Saturday, June 11, 2011

TheStar.....Black is back on Toronto radio


Ashante Infantry
Entertainment Reporter

Toronto is getting a new radio station geared to the black and Caribbean communities.

The Canadian Radio-television and Telecommunications Commission gave approval Thursday to the decade-long licence quest of Fitzroy Gordon’s Intercity Broadcasting Network (previously known as CARN).

“The commission is convinced that the proposed service will add cultural and racial diversity and will benefit the Caribbean and African communities of Toronto with its spoken word programming and musical format,” read the decision.

“It’s a very happy day,” said Intercity president and majority shareholder Gordon, who hopes to have the yet-unnamed 98.7 FM on the air this fall. “I feel blessed.”

Jamaican native Gordon, a former medical technologist who covered sports for FAN 590 and the Toronto Sun, and helmed the nightly Dr. Love show on CHIN-FM 100.7 FM for seven years, said he never lost hope during the arduous process, which included opposition from national media giants.

“I was determined to get it, because for me, it was not just about getting a radio station for a business,” he said. “I want to leave a legacy for the black and Caribbean population of Canada.

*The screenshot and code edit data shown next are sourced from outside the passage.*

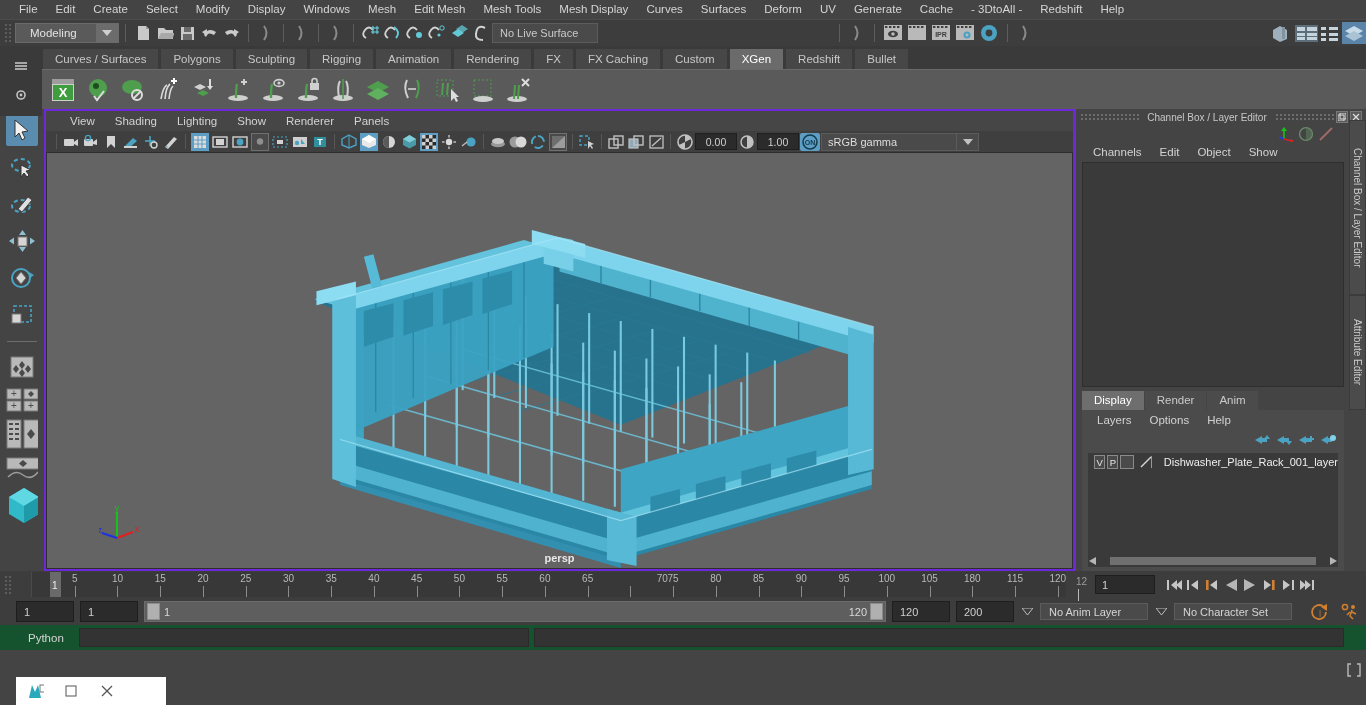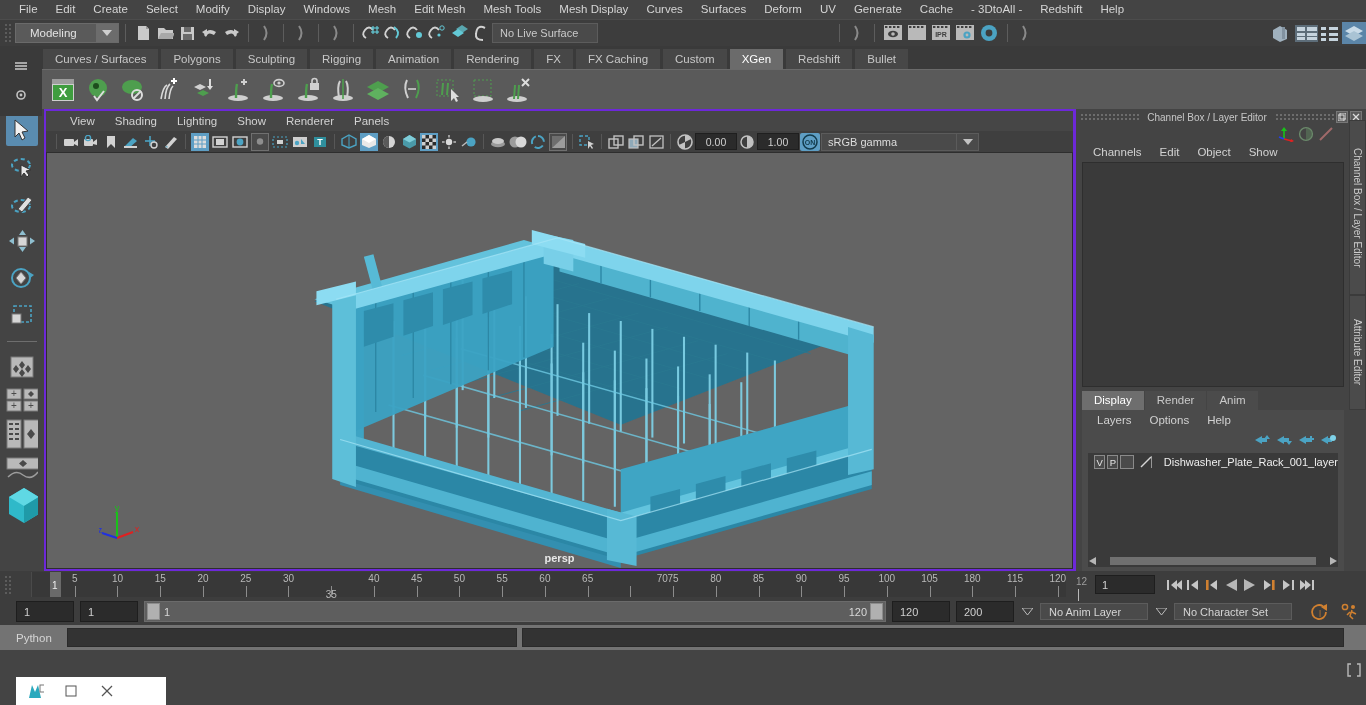--- a/index.html
+++ b/index.html
@@ -1174,7 +1174,7 @@
       <div class="tick" style="left: 256.452px;"></div>
       <div class="ticklbl" style="left: 256.452px;">30</div>
       <div class="tick" style="left: 299.194px;"></div>
-      <div class="ticklbl" style="left: 299.194px; margin-top: 16px;">35</div>
+      <div class="ticklbl" style="left: 299.194px;">35</div>
       <div class="tick" style="left: 341.935px;"></div>
       <div class="ticklbl" style="left: 341.935px;">40</div>
       <div class="tick" style="left: 384.677px;"></div>

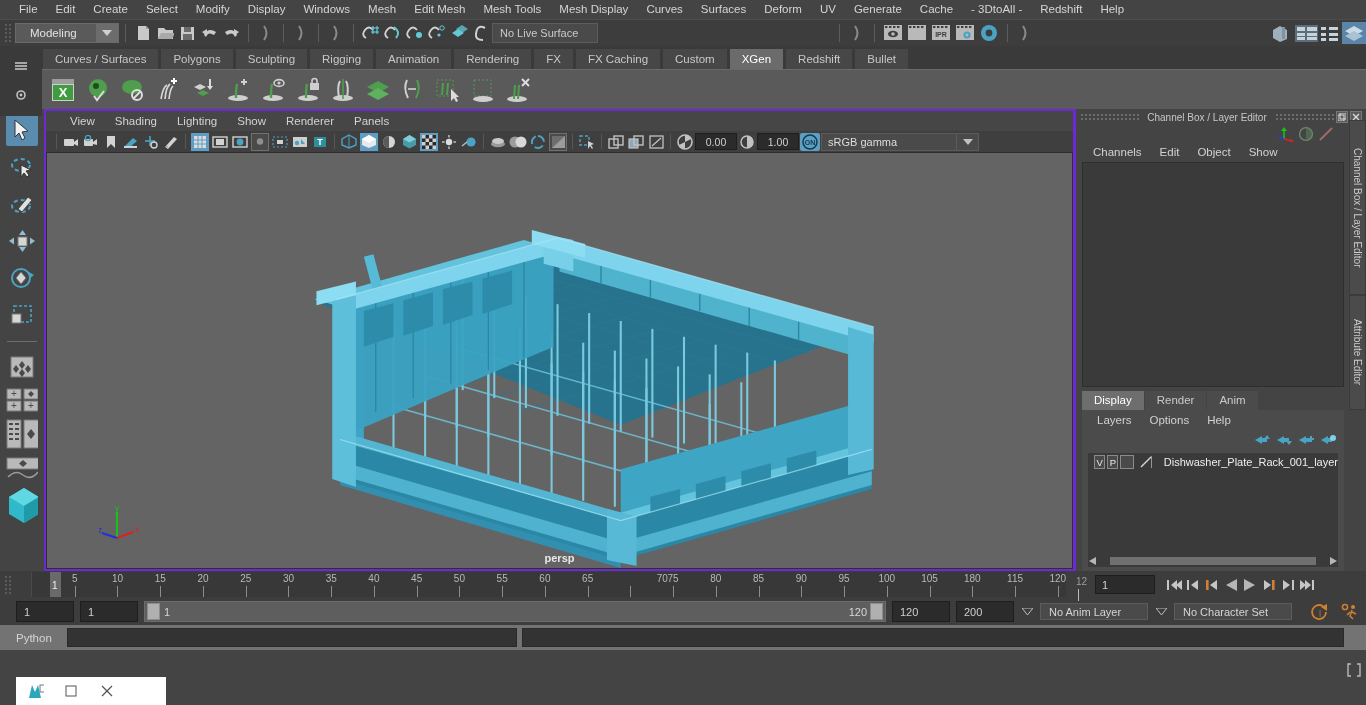--- a/index.html
+++ b/index.html
@@ -100,7 +100,7 @@
   .dropfield{ height:17px; background:#4a4a4a; border:1px solid #5c5c5c; display:flex; align-items:center; padding:0 8px; font-size:11px; color:#d5d5d5;}
   .dcaret{ width:14px;display:flex;align-items:center;justify-content:center;color:#bdbdbd;font-size:9px;}
 
-  .cmdwrap{ height:25px; background:#737373; display:flex; align-items:center; padding-left:16px; gap:5px;}
+  .cmdwrap{ height:25px; background:#14532d; display:flex; align-items:center; padding-left:28px; gap:5px;}
   .cmdlabel{ width:46px; font-size:11.5px; color:#d5d5d5;}
   .cmdinput{ flex:0 0 450px; height:19px; background:#333; border:1px solid #2a2a2a;}
   .cmdinput2{ flex:1; height:19px; background:#333; border:1px solid #2a2a2a; margin-right:22px;}

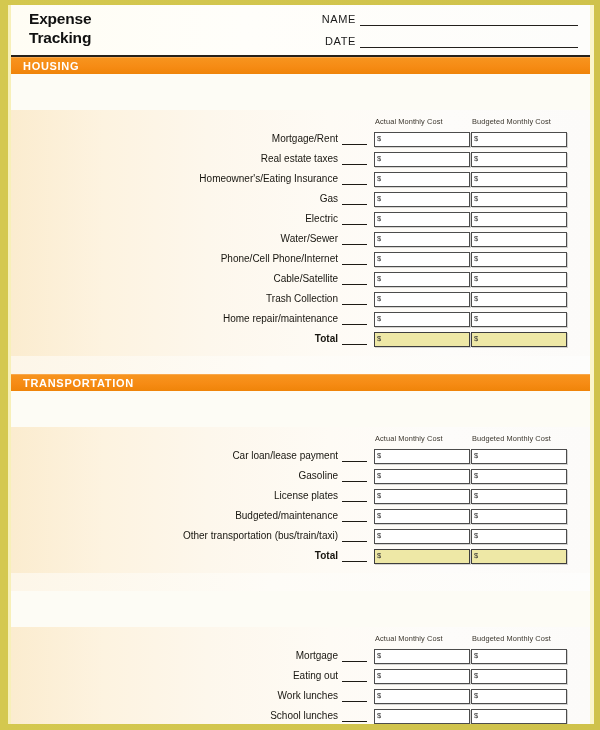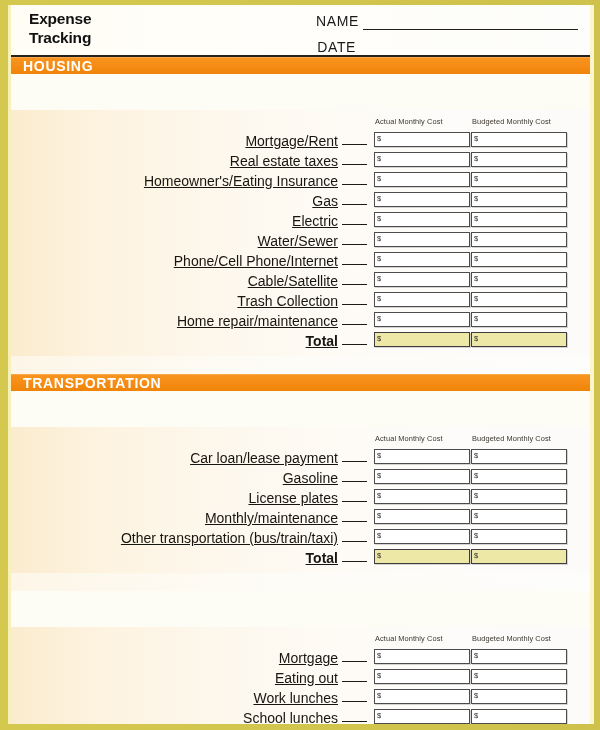--- a/index.html
+++ b/index.html
@@ -64,7 +64,7 @@
     margin-bottom: 9px;
   }
   .nd-label {
-    font-size: 14px;
+    font-size: 11px;
     letter-spacing: 0.6px;
     color: #1a1a1a;
     padding-right: 4px;

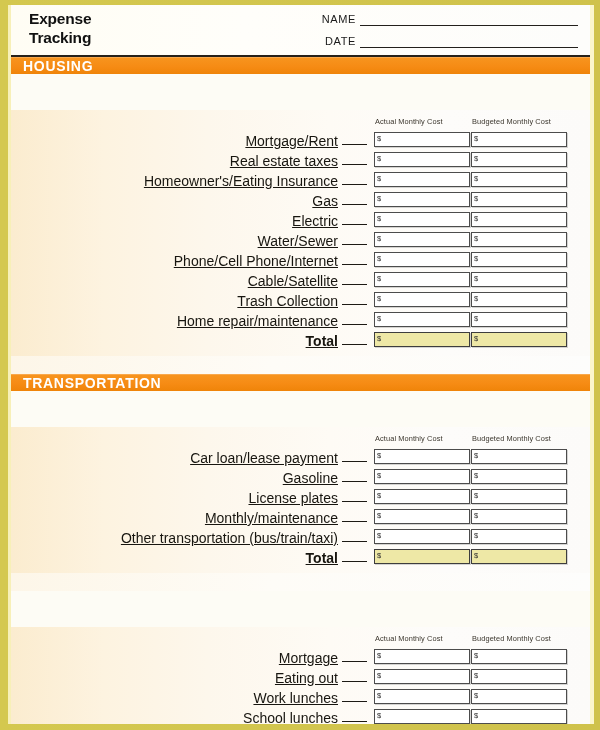--- a/index.html
+++ b/index.html
@@ -87,7 +87,7 @@
   }
   .section-title {
     color: #ffffff;
-    font-size: 14px;
+    font-size: 11px;
     font-weight: bold;
     letter-spacing: 0.7px;
     padding-left: 12px;

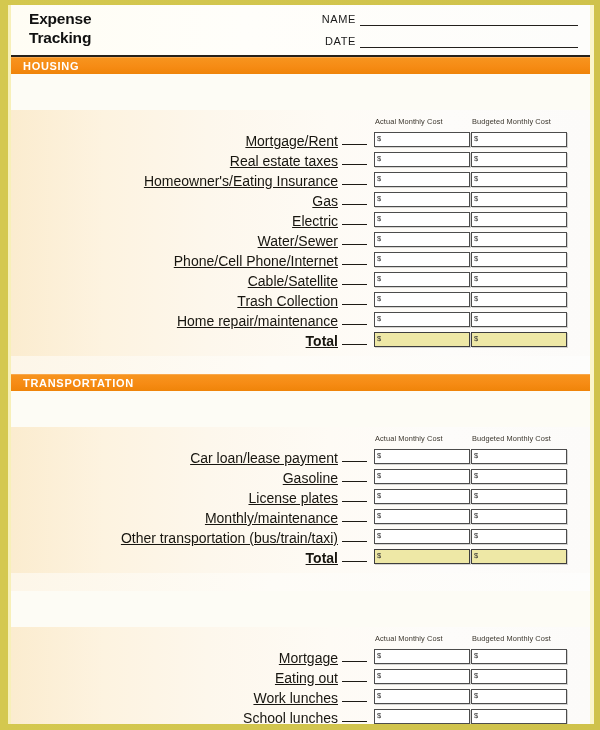--- a/index.html
+++ b/index.html
@@ -128,11 +128,10 @@
     position: absolute;
     right: 252px;
     top: 3px;
-    font-size: 14px;
+    font-size: 10px;
     color: #17150f;
     white-space: nowrap;
     text-align: right;
-    text-decoration: underline;
   }
   .row.total .row-label { font-weight: bold; }
   .row-dash {

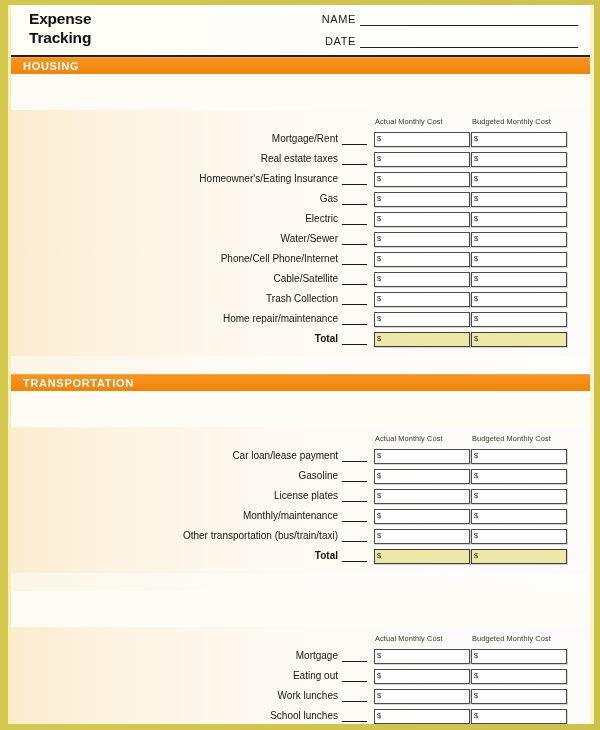--- a/index.html
+++ b/index.html
@@ -302,7 +302,7 @@
               <div class="money-box budgeted"><span class="dollar">$</span><span class="value"></span></div>
             </div>
             <div class="row">
-              <div class="row-label">Monthly/maintenance</div>
+              <div class="row-label">Budgeted/maintenance</div>
               <div class="row-dash"></div>
               <div class="money-box actual"><span class="dollar">$</span><span class="value"></span></div>
               <div class="money-box budgeted"><span class="dollar">$</span><span class="value"></span></div>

I want to make sure that never again will this large population we have be out of a radio station. If the people are going to be successful then they must have a voice.”

The New Flow 93.5 FM, which debuted in 2001 as Toronto’s first commercial black radio station, was sold to CTV for $27 million earlier this year. But the station’s hits-oriented devolution had long disenchanted the supporters of the politically charged campaign which garnered its licence.

Unlike with Flow, the CRTC has imposed conditions of licence on 98.7 to ensure its cultural mandate, such as a minimum 50 per cent world beat and international music, nearly six hours of news weekly and 10 per cent spoken-word programming.

But Gordon says the community must also do its part to maintain the wide range of music, issue-oriented talk shows, local and international news, and sports coverage he has pledged.

“We heard that Flow, for example, had to change (format) because they weren’t getting the business from the black population,” said Gordon. “

We need the black population to put their money where their mouths are. We lost one before, let’s not lose another one.”

Calling it “premature,” the CRTC denied CBC’s request to restrict Gordon’s ability to sell the station. Citing concerns about interference, CBC first objected to the broadcast licence Gordon was awarded in 2006 (on his second try) because it was four notches away from CBC’s 99.1. CBC did not withdraw its complaint when Industry Canada testing found no impact on its signal.

Rogers, Astral and CTV submitted a joint intervention to the CRTC in April over concerns about a “lack of transparency” in licencing 98.7 FM.

“I always believe in the David and Goliath story, and as big as Goliath was with all his army, David had one stone for him and I had one stone for all of those guys,” said Gordon of the interventions of the media behemoths.

He doesn’t believe his lobbying of the federal government, including a private one-on-one chat with Prime Minister Stephen Harper, yielded special treatment.

“Industry Canada and the CRTC saw my determination and they realized that there is a need,” he said.